[lbo-talk] why Prince is right

Jordan Hayes jmhayes at j-o-r-d-a-n.com
Sun Jul 11 18:09:58 PDT 2010


Mike Beggs writes:


> What we see in writing and music is a failure of an old
> form of commodification and attempts to find new ways of
> commodifying them that may be successful to some extent ...

Yes: this is not a case of consumers failing to buy; this is a case of advertisers failing to buy. Consumers have always been fickle with respect to purchasing art, music, writing -- much easier to borrow a book from the library; listen to music "randomly" on the radio; watch the ballet on broadcast PBS. The Internet doesn't change that, it just makes the lazy people suddenly "rich" with (largely free) content. But no one is "losing" money on this kind of thing, at least not in the traditional sense. The people benefiting the most from it are those who wouldn't have paid (much) for media in the first place.

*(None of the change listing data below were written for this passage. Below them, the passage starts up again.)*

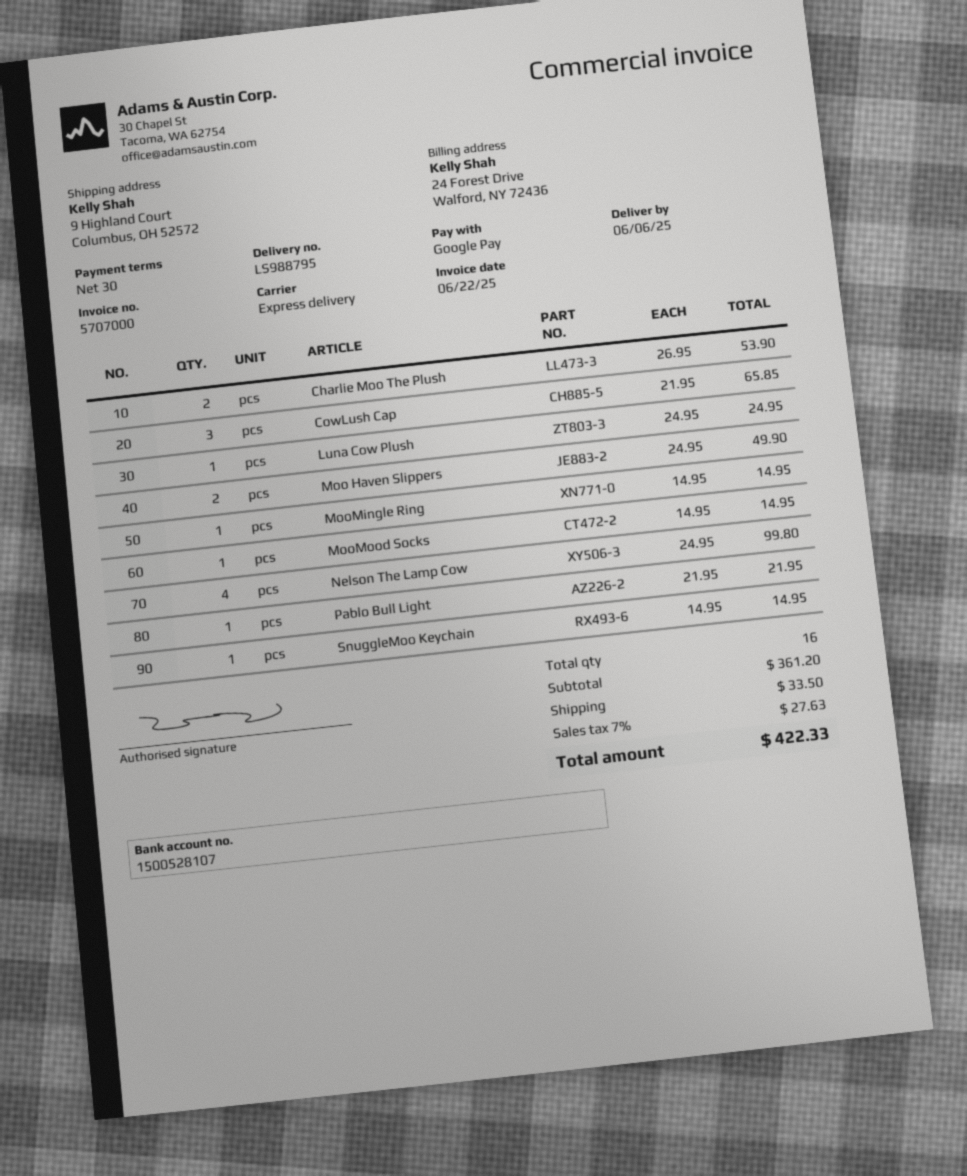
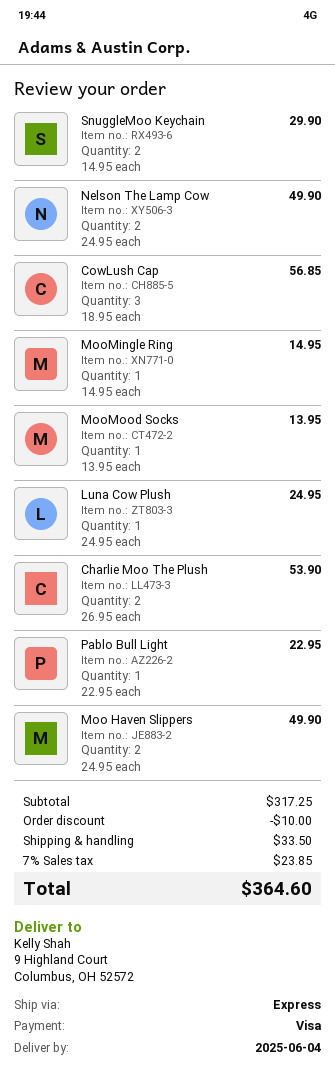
delivery date: 2025-06-06 -> 2025-06-04
payment method: Google Pay -> Visa
CowLush Cap: 3 x 21.95 = 65.85 -> 3 x 18.95 = 56.85
MooMood Socks: 1 x 14.95 = 14.95 -> 1 x 13.95 = 13.95
Nelson The Lamp Cow: 4 x 24.95 = 99.80 -> 2 x 24.95 = 49.90
Pablo Bull Light: 1 x 21.95 = 21.95 -> 1 x 22.95 = 22.95
SnuggleMoo Keychain: 1 x 14.95 = 14.95 -> 2 x 14.95 = 29.90
subtotal: 361.20 -> 317.25
discount: none -> 10.00
tax: 7% = 27.63 -> 7% = 23.85
total: 422.33 -> 364.60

In another post, shag reminds us:


> It's "free" to the consumer, but only because advertisers
> are paying Google, covering their development costs and lining
> their pockets with profit.

Google is driving their own herse to the graveyard. With their promise of quantifying the impact of advertising, they have driven down the net total amount of advertising dollars being spent, because as you get to know more how effective it is, the only conclusion is that it's not very effective at all -- and thus it should be cheaper.

Later, rinse, repeat ... as they used to say.

One day, soon, Google will have dropped the price of advertising to the point where, despite the fact that they are the only ones able to sell more, it will be worthless. Advertising was invented by a snake-oil salesman; it's going to die soon, within my lifetime for sure.

What will replace it, if anything? Beats me.